[Work instruction] Across the entries that follow, tally every line holding the word "requires" and reply with the count alone.

----- Task material

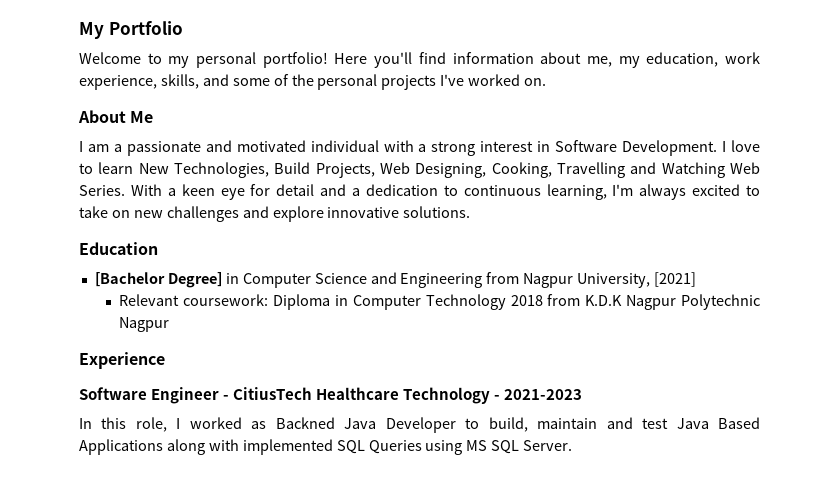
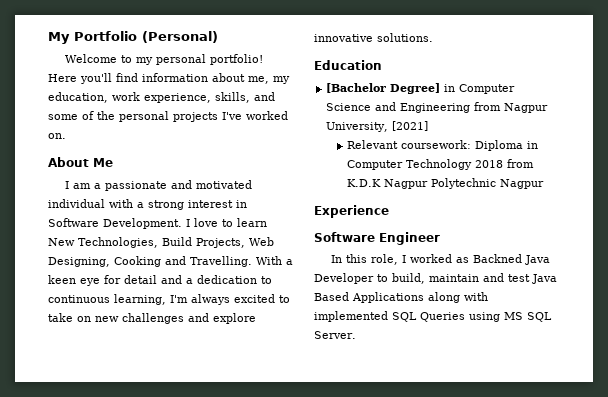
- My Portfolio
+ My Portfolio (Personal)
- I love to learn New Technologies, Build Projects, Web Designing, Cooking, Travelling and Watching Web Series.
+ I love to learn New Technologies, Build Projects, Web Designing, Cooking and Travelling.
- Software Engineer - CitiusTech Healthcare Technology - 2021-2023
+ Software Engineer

----------
----- Task material

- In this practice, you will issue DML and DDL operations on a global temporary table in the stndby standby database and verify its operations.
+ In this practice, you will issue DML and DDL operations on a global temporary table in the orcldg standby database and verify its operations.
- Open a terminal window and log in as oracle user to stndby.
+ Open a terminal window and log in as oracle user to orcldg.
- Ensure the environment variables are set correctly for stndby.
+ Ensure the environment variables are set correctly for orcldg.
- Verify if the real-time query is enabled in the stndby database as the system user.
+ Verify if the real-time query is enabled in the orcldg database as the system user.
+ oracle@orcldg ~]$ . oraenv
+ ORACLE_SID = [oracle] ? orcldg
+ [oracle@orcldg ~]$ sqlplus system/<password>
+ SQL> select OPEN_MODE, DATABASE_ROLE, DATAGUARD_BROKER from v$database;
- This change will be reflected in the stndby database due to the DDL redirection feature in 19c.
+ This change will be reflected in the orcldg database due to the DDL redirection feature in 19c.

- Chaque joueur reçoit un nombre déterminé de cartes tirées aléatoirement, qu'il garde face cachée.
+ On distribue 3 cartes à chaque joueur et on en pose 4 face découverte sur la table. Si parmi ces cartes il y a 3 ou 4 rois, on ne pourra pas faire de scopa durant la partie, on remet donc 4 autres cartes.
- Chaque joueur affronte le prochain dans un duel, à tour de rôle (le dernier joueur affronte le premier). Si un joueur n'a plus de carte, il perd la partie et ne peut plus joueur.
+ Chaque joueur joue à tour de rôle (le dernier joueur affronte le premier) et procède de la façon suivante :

----------
----- Task material

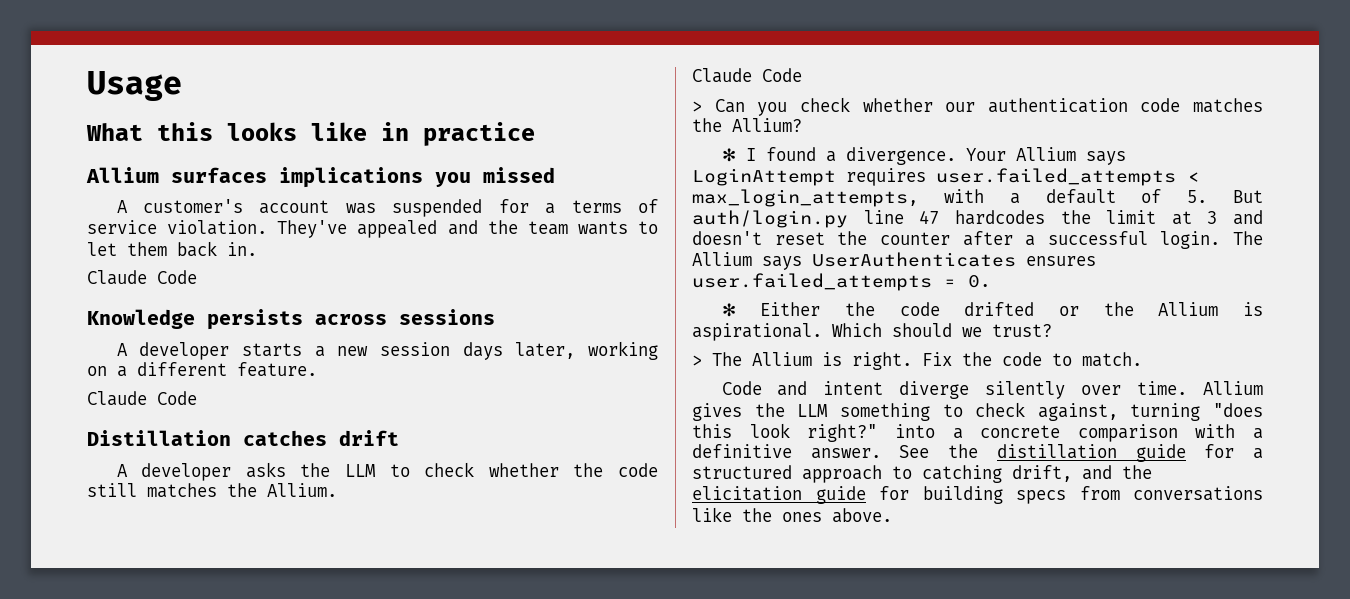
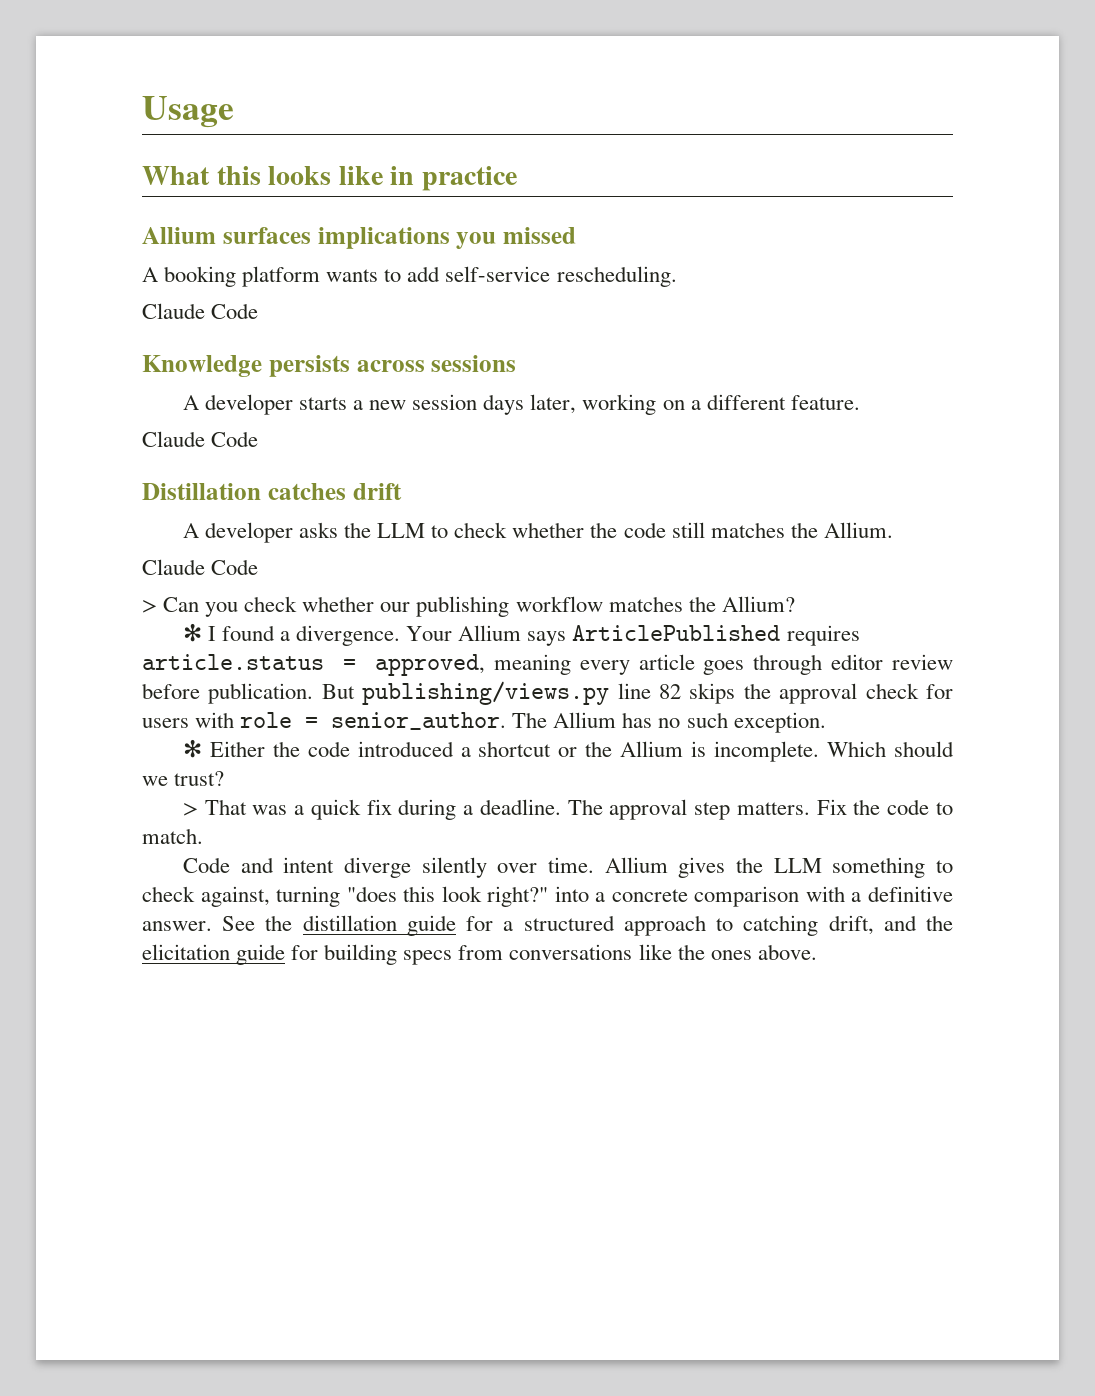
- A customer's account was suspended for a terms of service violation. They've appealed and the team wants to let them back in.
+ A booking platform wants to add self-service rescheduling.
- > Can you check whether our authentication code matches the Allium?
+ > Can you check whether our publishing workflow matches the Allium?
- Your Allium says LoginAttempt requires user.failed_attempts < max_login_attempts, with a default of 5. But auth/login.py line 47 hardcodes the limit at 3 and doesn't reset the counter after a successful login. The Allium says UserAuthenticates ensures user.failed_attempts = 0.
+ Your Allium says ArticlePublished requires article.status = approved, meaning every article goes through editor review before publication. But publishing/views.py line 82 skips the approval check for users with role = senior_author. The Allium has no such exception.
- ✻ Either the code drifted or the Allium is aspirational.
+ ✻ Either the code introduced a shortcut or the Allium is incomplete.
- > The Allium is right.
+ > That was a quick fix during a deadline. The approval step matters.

----------

[Expected answer] 2